Cheniere ships first Sabine Pass LNG export cargo to Brazil’s Petrobras

Cheniere has on Wednesday shipped the long-awaited first cargo from its Sabine Pass liquefaction and export facility in Louisiana. This event also marks a new era in global LNG trade as the U.S. is set to become a net exporter of domestically sourced shale gas.

LNG World News reported late Wednesday that the 160,000 cbm carrier Asia Vision, owned by energy giant Chevron, was fully loaded with LNG and ready to depart from the facility.

In the next few days, Brazil’s Petrobras will receive the first shipment, which equals about 96 million m³ of natural gas, to its Bahia LNG terminal, the Brazilian giant said in a statement.

Following regasification at the terminal in Bahia, the fuel will be pumped into Petrobras’ network of gas pipelines to supply Brazil’s domestic market, mainly for use in thermal power plants.

Low prices

The first LNG shipment comes at a time when oil and gas prices are at a very low level.

Spot natural gas prices in 2015 at the benchmark Henry Hub in Louisiana averaged $2.61/MMBtu, the lowest annual average level since 1999, according to the U.S. Energy Information Administration.

The average spot price at the Henry Hub for December of $1.93 per million British thermal units (MMBtu) was the lowest monthly average since March 1999.

According to EIA’s latest short-term energy outlook, spot natural gas prices are expected to average $2.65/MMBtu in 2016, and $3.22/MMBtu in 2017.

More U.S. LNG exports to come

The first commissioning cargo from the liquefaction and export facility in Cameron Parish was initially expected to occur by late January.
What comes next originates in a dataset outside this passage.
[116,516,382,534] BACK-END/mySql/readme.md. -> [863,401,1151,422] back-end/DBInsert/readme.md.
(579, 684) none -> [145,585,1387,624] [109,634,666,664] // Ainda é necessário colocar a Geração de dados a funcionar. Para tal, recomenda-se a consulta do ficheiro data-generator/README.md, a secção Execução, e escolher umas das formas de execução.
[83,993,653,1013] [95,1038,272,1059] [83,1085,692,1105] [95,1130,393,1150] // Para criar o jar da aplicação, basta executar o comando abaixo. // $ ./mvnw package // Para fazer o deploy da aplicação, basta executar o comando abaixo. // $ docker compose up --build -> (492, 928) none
The cargo was delayed due to instrumentation issues that were discovered during the final phases of plant commissioning.

Cheniere began producing liquefied natural gas from the Sabine Pass first train last week while loading operations began earlier this week following the Sunday arrival to the facility of the Asia Vision.

Sabine Pass is expected to load several commissioning cargos as part of its start-up process, after which it will need the approval from the Federal Energy Regulatory Commission to operate commercially, according to U.S. EIA.

The Sabine Pass liquefaction facility is the first of its kind to export cheap and abundant U.S. shale gas to overseas markets.

Cheniere is building liquefaction and export facilities at its existing import terminal located along the Sabine Pass River on the border between Texas and Louisiana.

The company plans to construct over time up to six liquefaction trains, which are in various stages of development. Each train is expected to have a nominal production capacity of about 4.5 mtpa of LNG.

Commissioning for Train 2 at the Sabine Pass plant is expected to commence in the upcoming months, according to Cheniere.